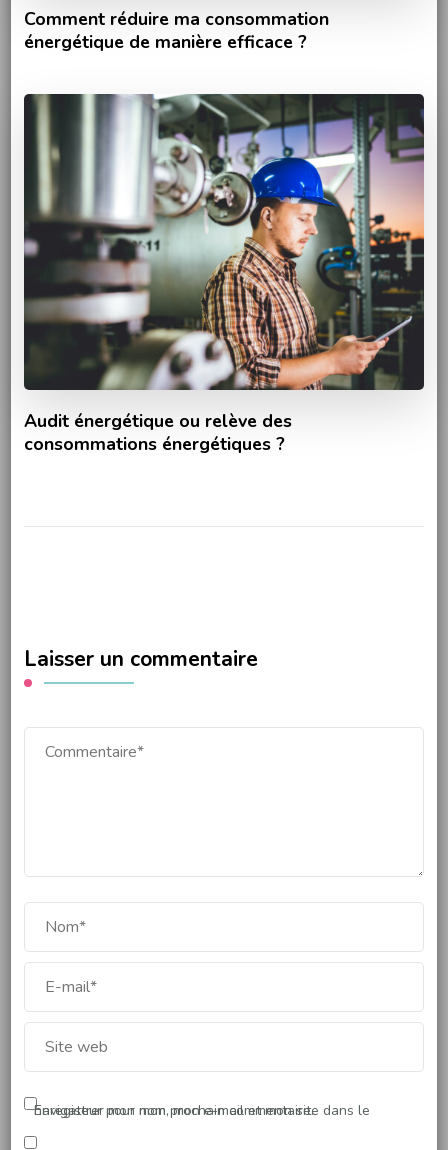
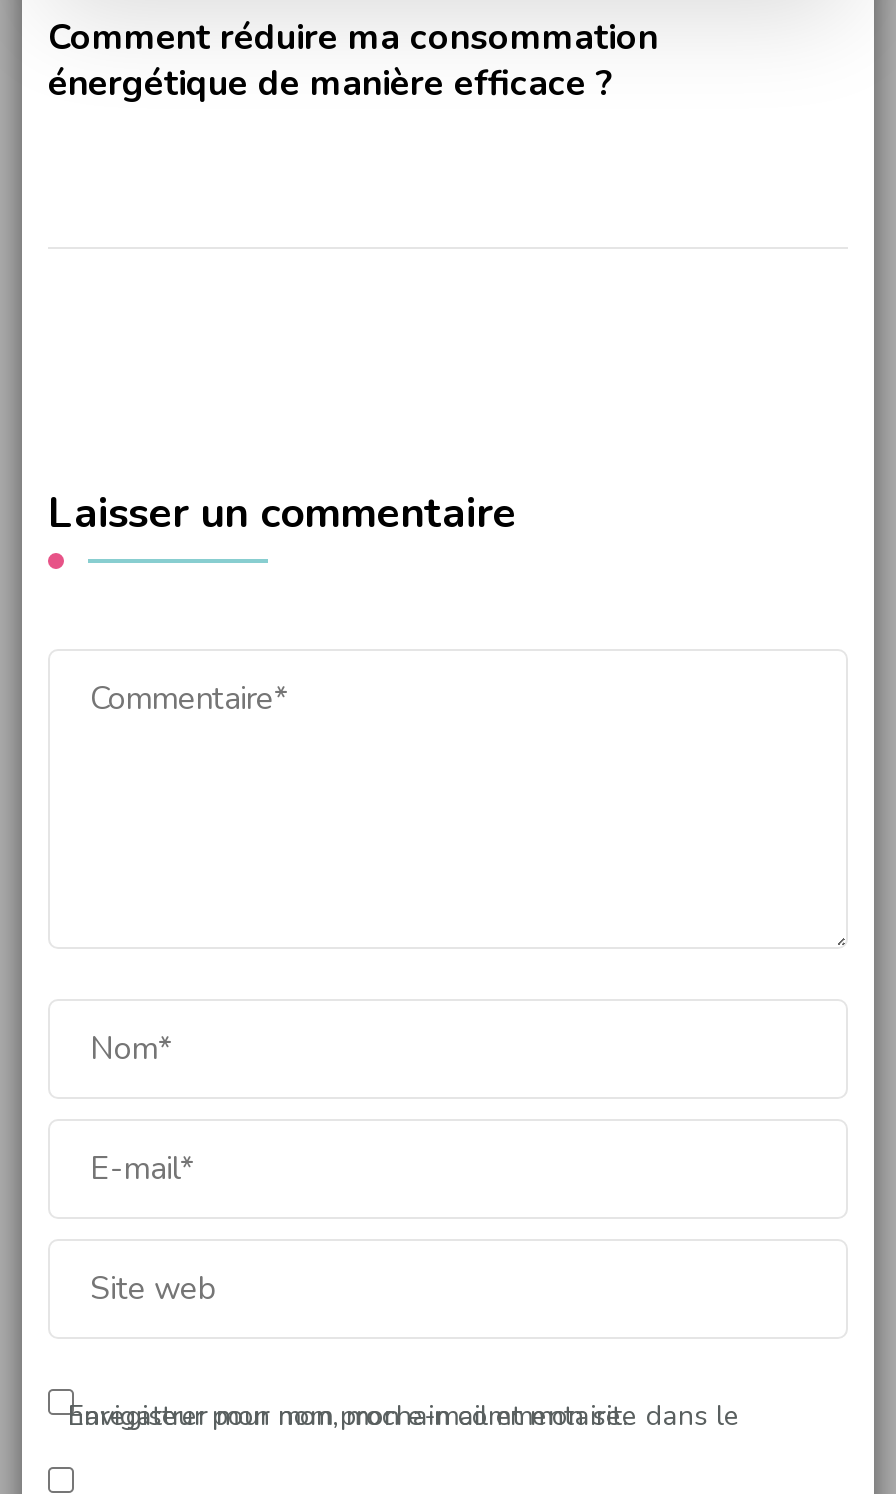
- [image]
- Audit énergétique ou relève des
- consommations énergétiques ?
○ ○ ○ ○
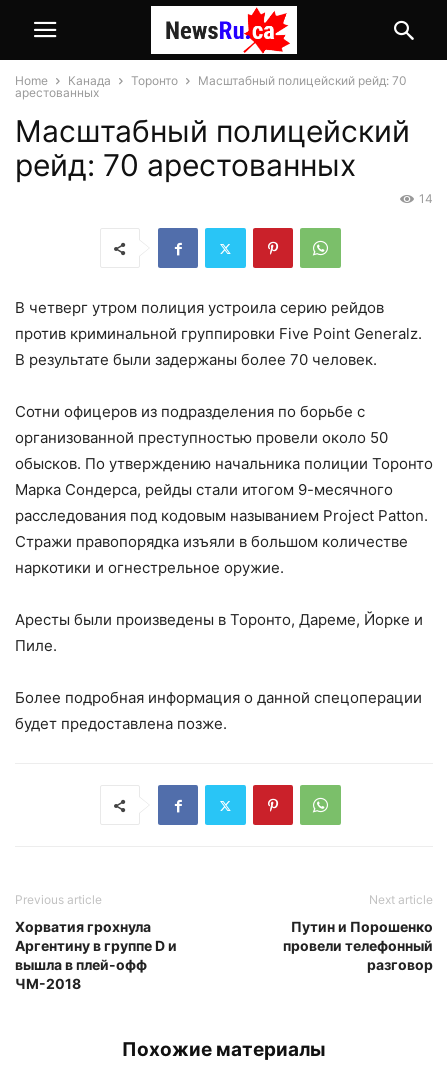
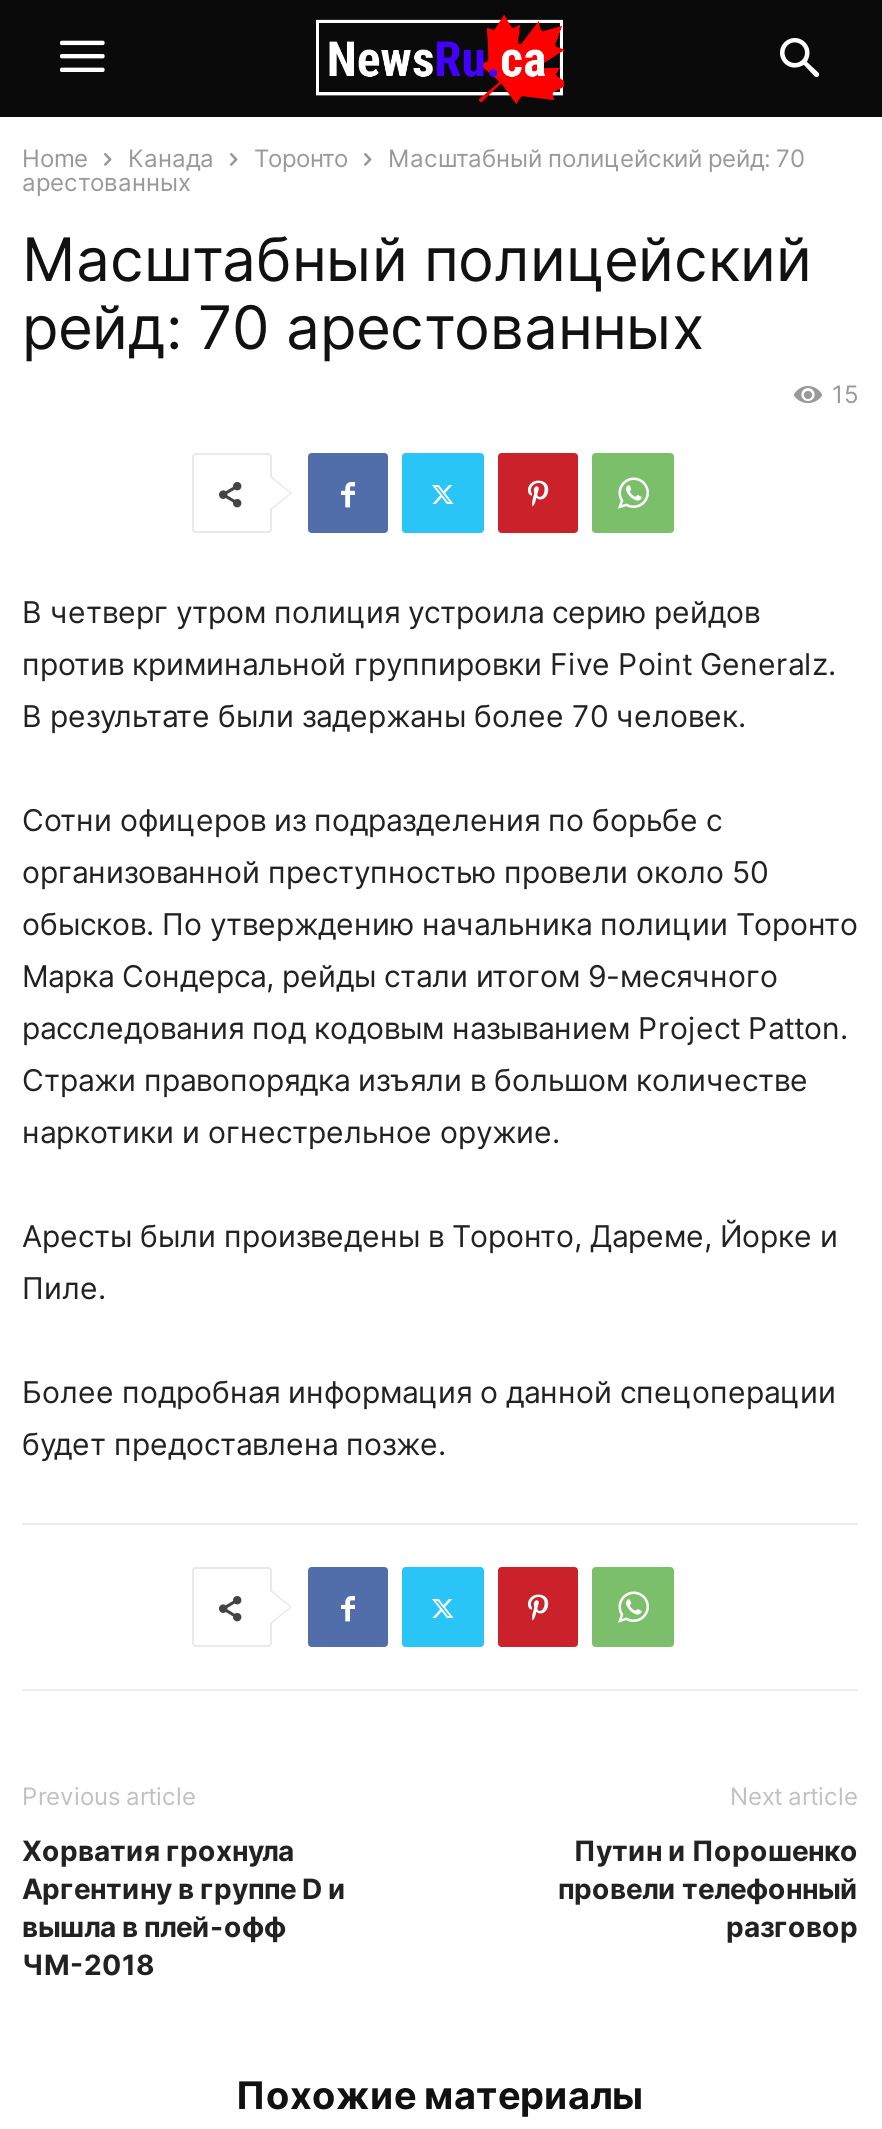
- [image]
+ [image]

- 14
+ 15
○ ○ ○ ○
Brief: After locating the line holding "- Audit énergétique ou relève des" above, output exactly that line and every line after it through the line holding "- consommations énergétiques ?". Include nothing else.

Result:
- Audit énergétique ou relève des
- consommations énergétiques ?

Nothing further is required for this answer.